### The data ###
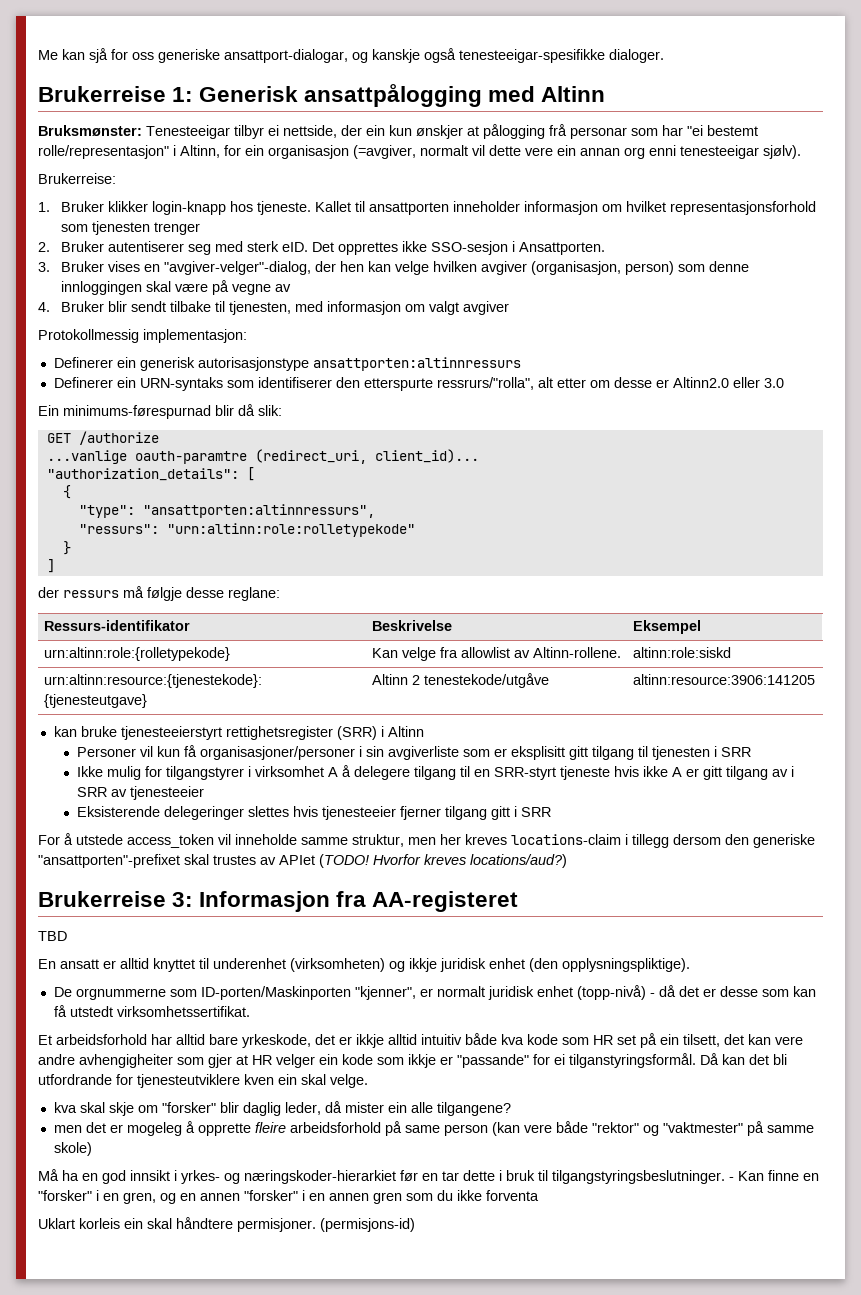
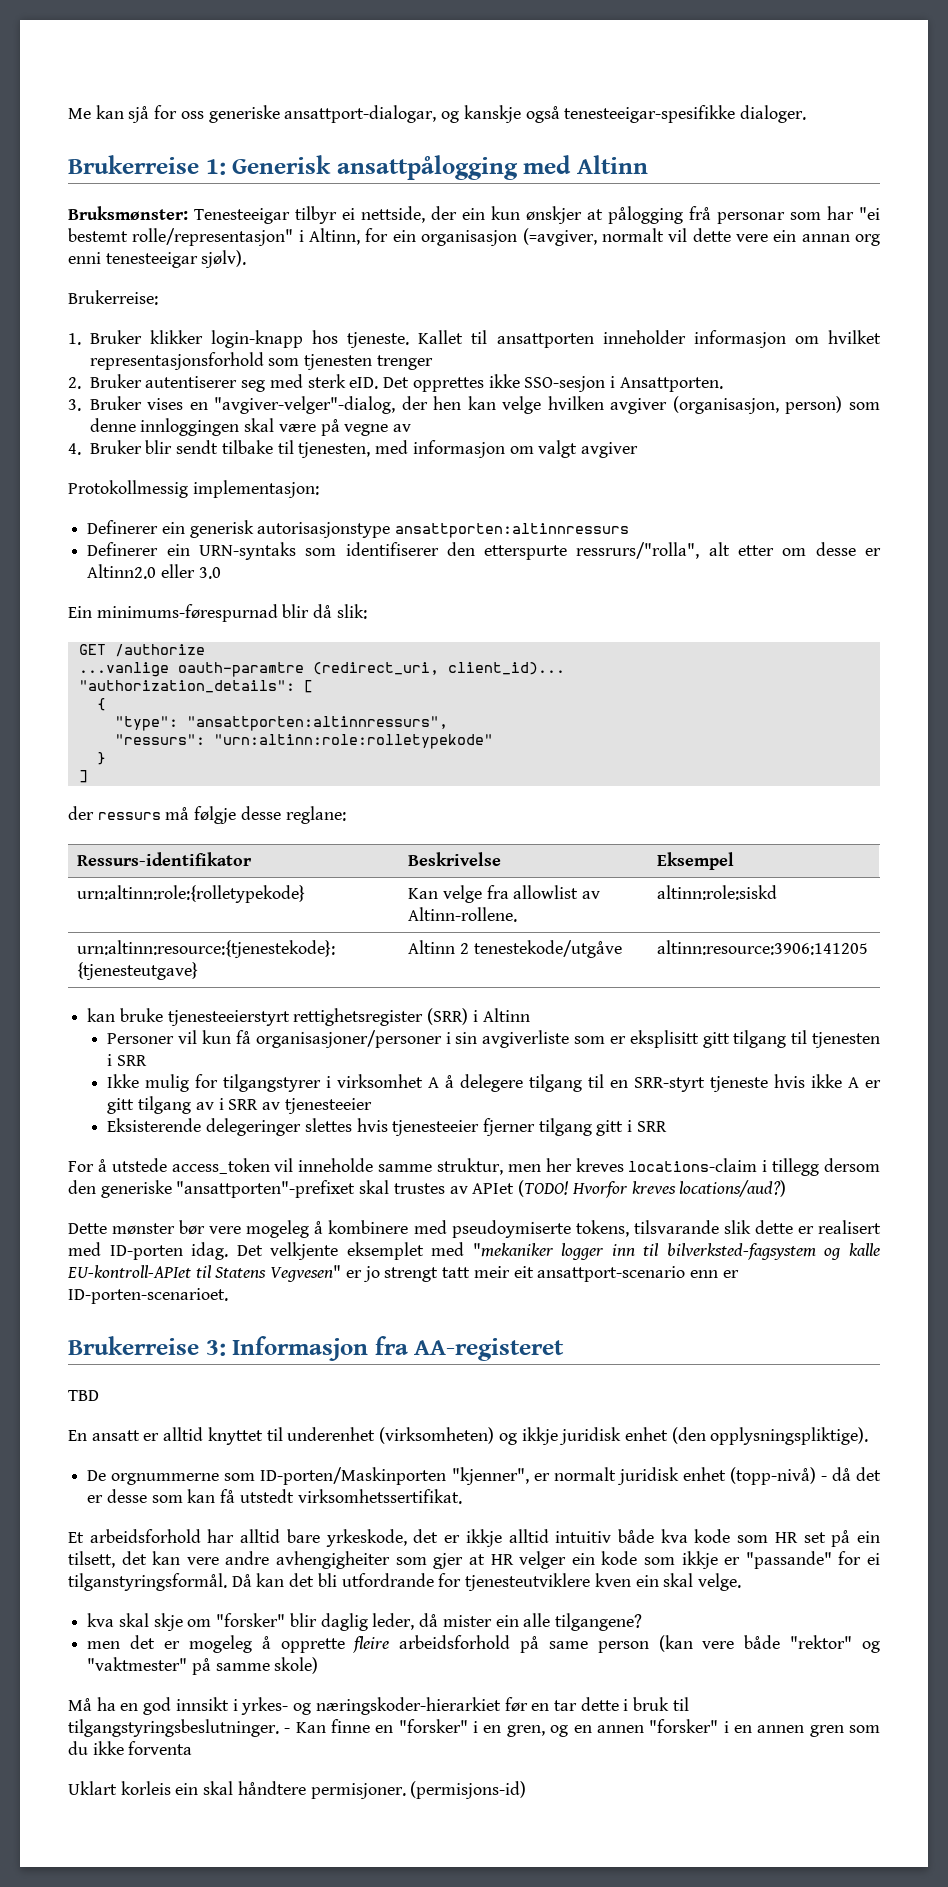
(567, 861) none -> [68,1220,881,1238] [68,1242,881,1260] [67,1265,739,1282] [68,1288,228,1304] // Dette mønster bør vere mogeleg å kombinere med pseudoymiserte tokens, tilsvarande slik dette er realisert med ID-porten idag. Det velkjente eksemplet med "mekaniker logger inn til bilverksted-fagsystem og kalle EU-kontroll-APIet til Statens Vegvesen" er jo strengt tatt meir eit ansattport-scenario enn er ID-porten-scenarioet.

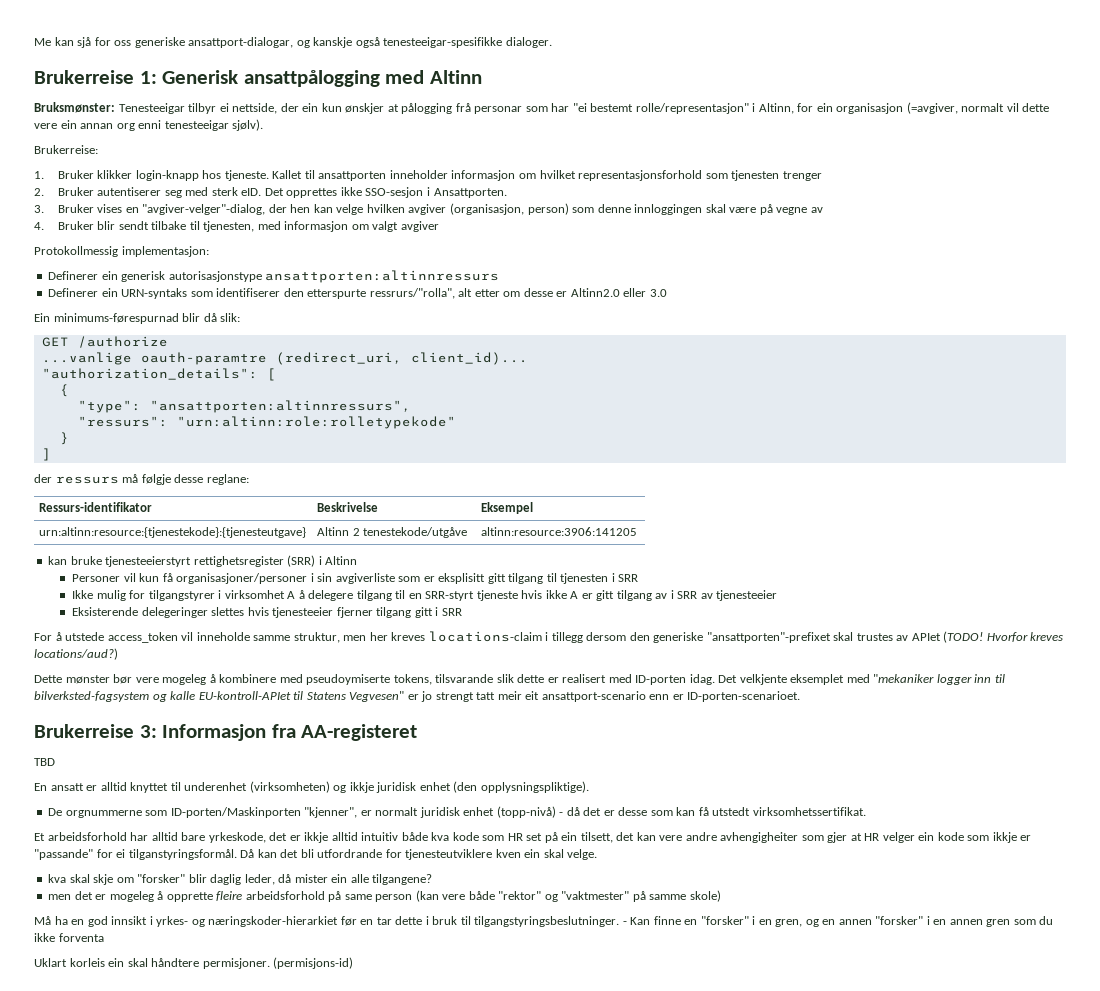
[77,885,306,903] [408,885,600,903] [408,907,518,922] [657,885,778,900] // urn:altinn:role:{rolletypekode} | Kan velge fra allowlist av Altinn-rollene. | altinn:role:siskd -> (534, 508) none

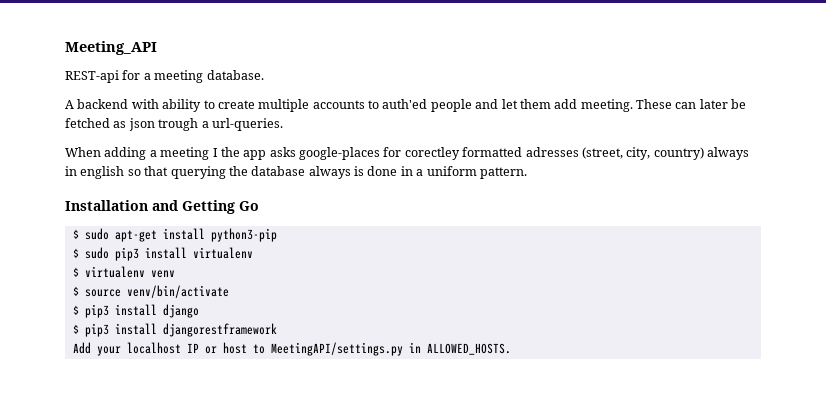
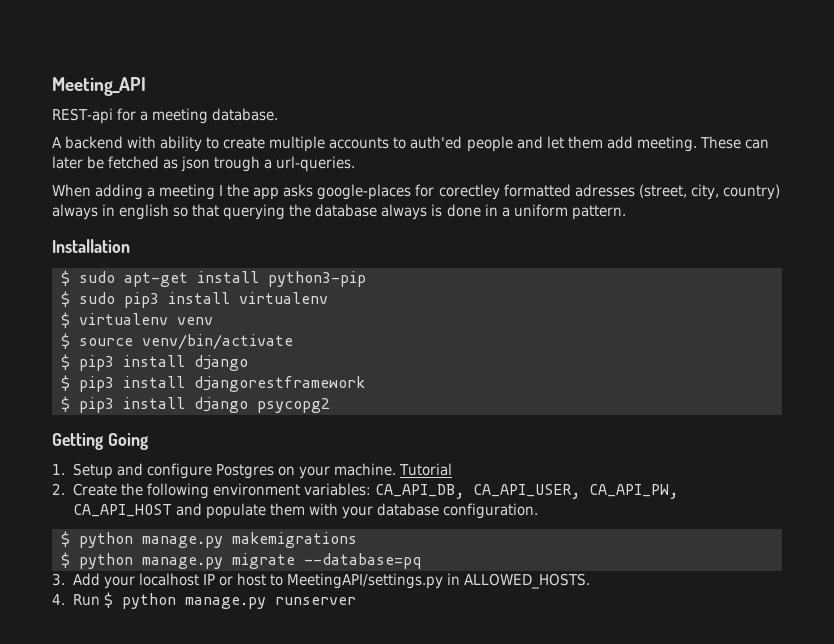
[152,200,259,214] and Getting Go -> (130, 246) none
(277, 330) none -> [61,396,330,413] [52,433,148,450] [52,463,452,479] [52,483,678,499] [72,503,538,519] [61,531,357,548] [61,552,421,569] [52,573,65,586] $ pip3 install django psycopg2 // Getting Going // 1. Setup and configure Postgres on your machine. Tutorial // 2. Create the following environment variables: CA_API_DB, CA_API_USER, CA_API_PW, CA_API_HOST and populate them with your database configuration. // $ python manage.py makemigrations // $ python manage.py migrate --database=pq // 3.
(511, 349) none -> [52,592,356,609] // 4. Run $ python manage.py runserver

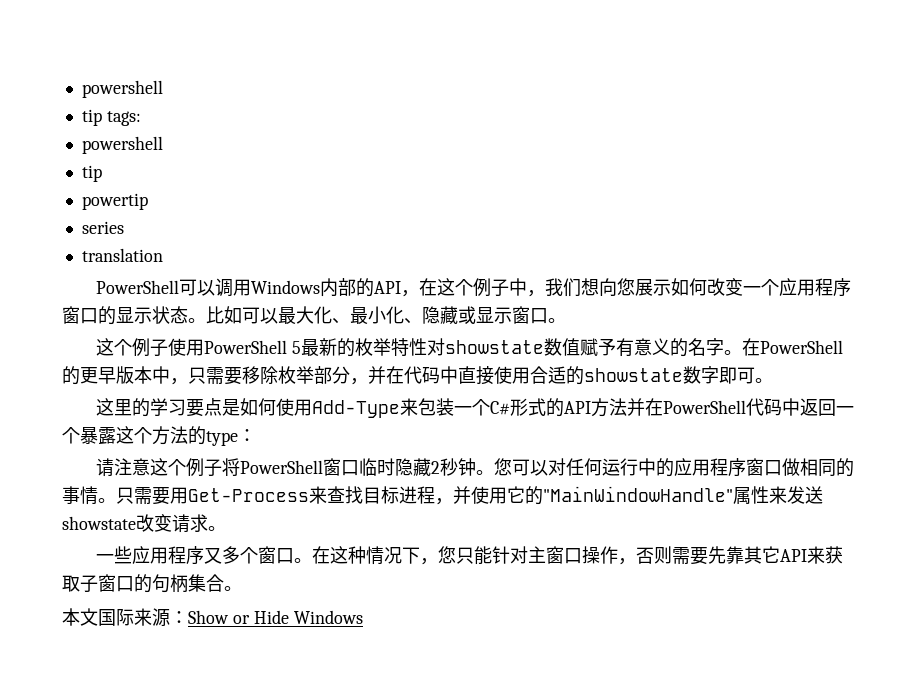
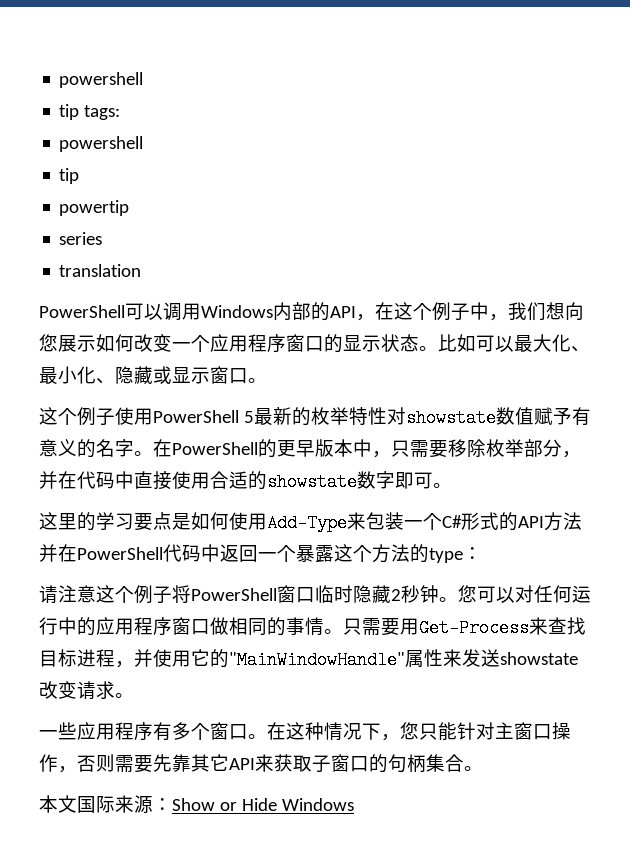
[203,547,222,564] 又 -> [153,722,172,741] 有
###
▸ Your objective
Output the data above exactly, excluding images.

▸ Exercise answer
(567, 861) none -> [68,1220,881,1238] [68,1242,881,1260] [67,1265,739,1282] [68,1288,228,1304] // Dette mønster bør vere mogeleg å kombinere med pseudoymiserte tokens, tilsvarande slik dette er realisert med ID-porten idag. Det velkjente eksemplet med "mekaniker logger inn til bilverksted-fagsystem og kalle EU-kontroll-APIet til Statens Vegvesen" er jo strengt tatt meir eit ansattport-scenario enn er ID-porten-scenarioet.

[77,885,306,903] [408,885,600,903] [408,907,518,922] [657,885,778,900] // urn:altinn:role:{rolletypekode} | Kan velge fra allowlist av Altinn-rollene. | altinn:role:siskd -> (534, 508) none

[152,200,259,214] and Getting Go -> (130, 246) none
(277, 330) none -> [61,396,330,413] [52,433,148,450] [52,463,452,479] [52,483,678,499] [72,503,538,519] [61,531,357,548] [61,552,421,569] [52,573,65,586] $ pip3 install django psycopg2 // Getting Going // 1. Setup and configure Postgres on your machine. Tutorial // 2. Create the following environment variables: CA_API_DB, CA_API_USER, CA_API_PW, CA_API_HOST and populate them with your database configuration. // $ python manage.py makemigrations // $ python manage.py migrate --database=pq // 3.
(511, 349) none -> [52,592,356,609] // 4. Run $ python manage.py runserver

[203,547,222,564] 又 -> [153,722,172,741] 有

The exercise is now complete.